Pacote laboral vai "abranger todo o Mundo"
Embora afastado da direção da Fenprof, o ex-secretário-geral Mário Nogueira marcou presença, mantendo a participação na luta e na representação sindical.
Com a memória de revisões anteriores, defendeu que nenhuma, nem mesmo a que dividiu a carreira em duas no tempo da ministra socialista Maria de Lurdes Rodrigues, "teve a perigosidade nem causou a preocupação" da revisão em curso.
Mário Nogueira alertou para tentativas de pôr fim ao estatuto de carreira especial dos professores, sustentando que, quando essa mudança ocorreu noutras carreiras - como a dos enfermeiros - "só trouxe prejuízos". Apontou ainda incoerências no discurso do ministro Fernando Alexandre, por afirmar que quer valorizar a carreira, ao mesmo tempo que lamenta o que gasta com ordenados dos docentes.
Junto às primeiras filas, Nicole Sousa - professora no primeiro ano de profissão - seguia com um grupo de colegas que vestia uma t-shirt preta a exigir "Respeito" pelos professores. Disse que a predisposição para a luta já existia desde o tempo em que ainda era estudante.
"Mesmo com todos os contratempos que a profissão acarreta, nós temos que lutar para que as condições melhorem", disse à Lusa.
Temendo perder direitos e condições de trabalho ao longo de uma carreira ainda curta, Nicole Sousa admitiu estar inquieta com "o desrespeito" por uma profissão que considera "uma das mais importantes do mundo".
Algumas filas mais atrás, Lurdes Rebelo, professora aposentada e fundadora do sindicato da região centro, defendeu um maior envolvimento das gerações mais novas e afirmou estar presente para cumprir as suas responsabilidades sindicais.
"Fomos nós que construímos o estatuto da carreira docente, que agora querem destruir.

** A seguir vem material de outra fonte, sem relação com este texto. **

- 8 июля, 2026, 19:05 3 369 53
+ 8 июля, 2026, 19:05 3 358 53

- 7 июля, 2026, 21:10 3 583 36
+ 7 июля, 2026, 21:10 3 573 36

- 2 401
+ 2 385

Não pode ser, não pode, não podemos andar para trás, é impossível", disse.
Ao recordar declarações de há quase um ano de Fernando Alexandre, em que afirmou que os professores que se manifestavam "perdiam a aura", Lurdes Rebelo - desenhando com ironia uma auréola com as mãos à volta da cabeça - deixou um recado dirigido aos mais novos.
"Esta gente nova tem que tomar consciência que a situação é esta e quem está em casa descansado, a pensar que perde a aura, que esteja descansado, mas não vai ter sucesso, porque o pacote laboral vai abranger todo o Mundo", disse.
Entre o Cais do Sodré e os Restauradores, repetiram-se vários momentos em que os professores entoaram: "A aura que se lixe, estamos na manif!".
Mauro Pinto, professor desde 2010, afirmou que, para lá das preocupações com o pacote laboral, o que mais o inquieta é a possibilidade de a revisão dos estatutos ditar o fim da carreira especial.
Já junto à dianteira da manifestação, o deputado único do Bloco de Esquerda, Fabian Figueiredo, acusou o ministro da Educação de manter "braços de ferro inúteis" com os sindicatos, em vez de apostar numa negociação dos estatutos que valorize a carreira.
Para o bloquista, foi "anedótico e dramático" que o ministro tenha dito, "curiosamente, no dia 01 de abril", que um dos problemas é haver escolas com professores a mais, ao mesmo tempo que mostra não saber quantos docentes faltam efetivamente, mesmo depois de ter mandado estudar o assunto.
"O Governo deve-se deixar de marketing, de propaganda, de mentiras, de sentar à mesa com os sindicatos que têm propostas razoáveis e de garantir que há paz nas escolas, por um lado, e por outro, que nós convencemos a juventude portuguesa que vale a pena tirar cursos com a vertente de ensino. Nós precisamos de uma grande campanha de mobilização nacional para encher a escola pública com novos professores", disse o deputado.
O PCP também esteve representado na manifestação, através de uma delegação composta pela líder parlamentar Paula Santos, e por Jorge Pires e Teresa Chaveiro, do Comité Central do partido.